第12話

そんな風に俺が一人しょんぼりしていれば、ノエルちゃんはまた小さなため息を一つ。



なんだよぅ、なんだよぅ。


さっきからため息ばっかなんなんだよぅ、と。



ふてくされながら目の前の顔をじっとりと見つめていれば、ノエルちゃんはゆっくりと口を開き…





「…嵐の中お前の手を離した時、心臓が止まるかと思った。


あの一件があってから漸く分かった、自分の気持ちが。


俺の『大切なモノ』は、お前だって事がな。」



「…うん?」




パチクリと。


目を瞬かせながら首を傾げる。



ついさっき聞いたセリフと被るその言葉。


ただ気のせいか、さっきとはどこかニュアンスが違って聞こえて…





「半田の後釜に収まんのは簡単だが、俺はお前の『お兄ちゃん』になるつもりは毛頭ねぇ。

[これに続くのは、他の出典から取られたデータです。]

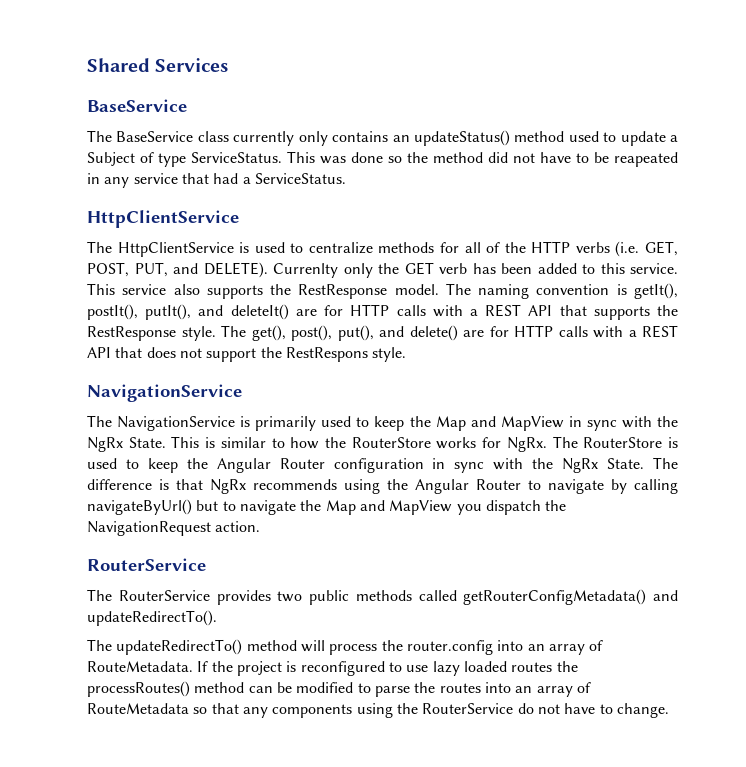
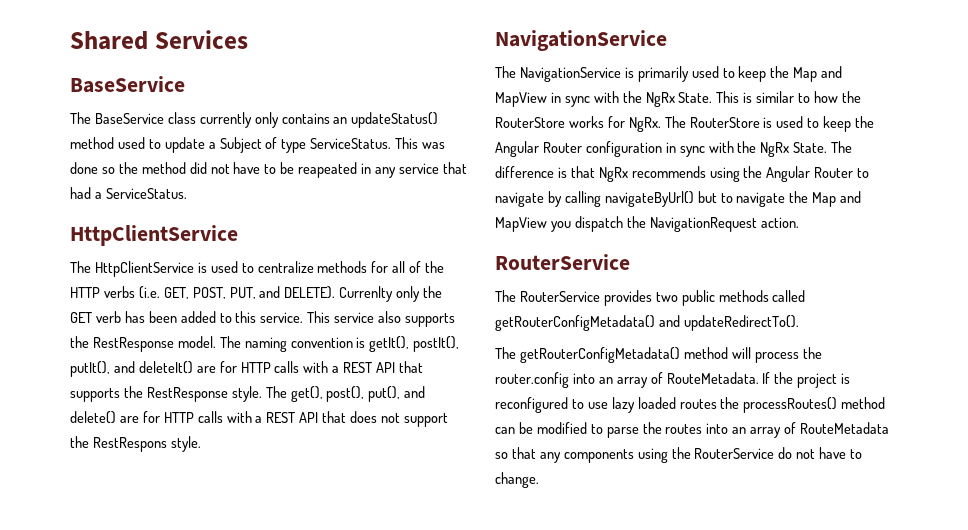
- The updateRedirectTo() method will process the router.config into an array of RouteMetadata.
+ The getRouterConfigMetadata() method will process the router.config into an array of RouteMetadata.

…アイツの事を思い出す余裕なんて、すぐになくしてやる。」



「、えっと…?」




ど、どういう意味なんでしょうかその宣言は。


な、何なんでしょうかこの雰囲気は。


何だかとっても落ち着かないんですが。



つかさっきも言ったけど、何なんでしょうかこの態勢は。


今更ながら落ち着かないんですが。


顔が近くて落ち着かないんですが。



なっ何か…何かっ…





「それにお前は俺が居ねぇと、寂し過ぎて泣いちまうみてぇだしな。」



「なっ泣いてないしっ!」




フッと意地悪げに口角を上げた同室者に、反射的に言い返す俺。


ノエルちゃん家での俺の『寂しいよ』発言の事を言ってるんだと分かり、頬が羞恥に染まる。



なっ何か変っ…!

ノエルちゃん何か変だよっ…!


言ってる事とか笑い方とかっ…!

雰囲気とか俺を見る眼差しとかっ…!



何か…!そのっ…!





(もっもしかして、ノエルちゃんって…)




い、いやいや。

いやいやいやいや。


いやない、それはない。

ないない、それはない。



…うん、ないとは思うけどさ。


まさかそんな事はないと思うんだけどさ。

単に俺が自意識過剰なだけなんだと思うんだけど、さ。



でっでもさ。


もしかして、これって…





「ノエルちゃんってさ、俺の事…その…」




モゴモゴと口ごもりながら、ちらちらとノエルちゃんを見やる。


ただそれから何て続けていいか分からず、すぐに言葉も尻つぼみになってしまった。



が、次の瞬間――…






「――…お前の考えてる通りだっつったら、お前はどうする?」



「っ!?」




耳元で囁かれたその言葉に、全身の血がかああ!っと沸騰するのが分かった。